In 2020, researchers at the University of Pittsburgh Medical Center reported they had fitted the first patient in the U.S. with a wireless retinal implant as part of a clinical trial designed to restore partial sight in people with advanced age-related macular degeneration (AMD). AMD causes gradual but permanent vision loss and is the leading culprit of vision loss among older Americans.

This retinal device contains a wireless chip that acts like an artificial retina. The chip is placed under the affected retina, working with augmented reality glasses that consist of a tiny built-in camera and infrared projector. This chip turns infrared light from the glasses into electrical signals that travel via the optic nerve to the brain. Patients then undergo training that enables their brain to interpret the signals.

Meanwhile, researchers from the Netherlands and Spain are working on a brain implant that stimulates the visual cortex of the brain and might restore vision in blind people. The visual cortex processes visual information from the retinas.

In their study, the researchers found that monkeys with the brain implant — equipped with hundreds of electrodes — were able to recognize simple shapes, motions or letters.
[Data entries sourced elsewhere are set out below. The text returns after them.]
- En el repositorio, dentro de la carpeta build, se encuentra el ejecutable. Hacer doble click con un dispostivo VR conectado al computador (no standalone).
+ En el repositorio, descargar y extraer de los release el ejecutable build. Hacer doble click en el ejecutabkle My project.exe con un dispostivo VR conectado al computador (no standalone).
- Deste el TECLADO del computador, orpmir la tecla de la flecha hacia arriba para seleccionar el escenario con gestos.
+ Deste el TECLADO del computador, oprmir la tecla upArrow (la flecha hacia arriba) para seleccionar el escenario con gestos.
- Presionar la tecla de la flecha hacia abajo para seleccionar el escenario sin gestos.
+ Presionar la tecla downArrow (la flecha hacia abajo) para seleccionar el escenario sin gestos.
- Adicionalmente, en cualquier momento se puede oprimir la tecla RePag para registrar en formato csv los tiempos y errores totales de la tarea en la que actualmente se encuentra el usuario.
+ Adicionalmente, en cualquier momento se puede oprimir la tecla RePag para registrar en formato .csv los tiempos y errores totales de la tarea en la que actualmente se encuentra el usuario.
In the journal Science, the researchers claimed their findings demonstrated the potential for electrical stimulation to restore vision to blind people.

“The device needs further development before it is ready for use in humans, but the work brings nearer the dream of restoring vision to people who have none. The approach is the only possible treatment for people without functioning cells in the eye — a group that includes some glaucoma and diabetes patients and those who have experienced a physical trauma,” Scientific American noted in its report on the study, published in December 2020 by the journal Science.

Dr. Daniel Yoshor, chairman of the neurosurgery department at the University of Pennsylvania’s Perelman School of Medicine, is also devising a way for a brain implant to stimulate the visual cortex. He and eight research colleagues described their experiment in May 2020 in the journal Cell.

“By tracing shapes with electricity onto the brain’s surface, Dr. Yoshor’s team is producing a relatively clear and functional kind of bionic vision,” according to IEEE Spectrum.

Yoshor is collaborating with Second Sight Medical Products on this project, which so far involves six patients. Los Angeles-based Second Sight develops and sells implants to generate artificial vision for blind people.